Skip Lists

The Linked List Problem

Sorted linked lists are great for insertion (splice a node in O(1) once you have the position) but terrible for search (O(n) to find that position). Binary search does not work because you cannot jump to the middle of a linked list. Balanced binary search trees (AVL, red-black) solve this but come with complex rebalancing logic that is tricky to implement, tricky to debug, and tricky to make concurrent.

William Pugh asked a simple question in 1990: what if you could express "jump to the middle" by adding extra forward pointers at different levels? That question led to the skip list.

How Skip Lists Work

Picture a sorted linked list. Now imagine layering multiple linked lists on top of it. The bottom layer contains every element. The next layer up contains roughly every other element. The layer above that contains roughly every fourth element. And so on.

To search for a value, start at the top-left corner (the head of the highest level). Walk right along the current level until the next node is greater than your target. Then drop down one level and continue. Repeat until you find your target or reach the bottom level.

This is exactly how an express subway works. The express train skips stations. You ride the express until you are close to your destination, then switch to the local. The express line is the higher level. The local line is level 1.

Insertion

To insert a value, first search for the correct position (using the multi-level traversal above). Along the way, record the last node visited at each level. These are the nodes whose forward pointers might need updating.

Next, decide the level of the new node. Flip a biased coin: with probability p, go up a level. Keep flipping until you lose or hit the maximum level. If p=0.25, about 75% of nodes are level 1 only, about 18.75% reach level 2, about 4.7% reach level 3, and so on.

Finally, splice the new node into each level up to its assigned level by updating the forward pointers of the predecessors you recorded during the search.

Deletion

Search for the node, record predecessors at each level, and update their forward pointers to skip over the deleted node. If the deleted node was the only node at the highest level, reduce the effective maximum level.

The Math

Expected search time is O(log n) with high probability. The intuition: at each level, you skip over a fraction (1/p) of the elements before dropping down. The expected number of levels is O(log_{1/p} n). At each level, you examine O(1/p) nodes before dropping. So total work is O((1/p) * log_{1/p} n) = O(log n).
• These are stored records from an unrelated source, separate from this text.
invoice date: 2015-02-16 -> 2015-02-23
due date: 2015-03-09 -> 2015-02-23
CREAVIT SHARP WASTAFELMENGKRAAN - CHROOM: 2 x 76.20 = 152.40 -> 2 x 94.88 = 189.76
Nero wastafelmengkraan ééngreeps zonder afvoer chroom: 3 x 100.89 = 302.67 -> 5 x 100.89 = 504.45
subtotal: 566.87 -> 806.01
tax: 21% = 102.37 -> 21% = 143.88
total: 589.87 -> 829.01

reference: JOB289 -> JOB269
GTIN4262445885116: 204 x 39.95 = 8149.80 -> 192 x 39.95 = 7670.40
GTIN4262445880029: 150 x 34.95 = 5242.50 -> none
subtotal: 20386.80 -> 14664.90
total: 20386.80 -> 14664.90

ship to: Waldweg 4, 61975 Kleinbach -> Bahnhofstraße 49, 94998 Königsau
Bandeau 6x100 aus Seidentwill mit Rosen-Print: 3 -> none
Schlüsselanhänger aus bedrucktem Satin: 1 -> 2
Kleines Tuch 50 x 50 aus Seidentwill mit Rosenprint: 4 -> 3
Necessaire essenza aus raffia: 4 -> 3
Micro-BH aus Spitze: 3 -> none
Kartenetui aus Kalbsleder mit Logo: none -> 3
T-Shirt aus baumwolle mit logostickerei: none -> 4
The constant factor depends on p. With p=0.5, you examine about 2 nodes per level across about log_2(n) levels. With p=0.25, you examine about 4 nodes per level across about log_4(n) levels. Both give O(log n), but the constant is slightly different. p=0.25 trades a bit of search speed for less memory (fewer pointers per node).

Why Redis Chose Skip Lists

When Salvatore Sanfilippo (antirez) designed Redis sorted sets, he needed a data structure that supports:

Insert and delete in O(log n)
Lookup by score in O(log n)
Range queries (give me all elements with score between 10 and 50)
Rank queries (what is the rank of this element?)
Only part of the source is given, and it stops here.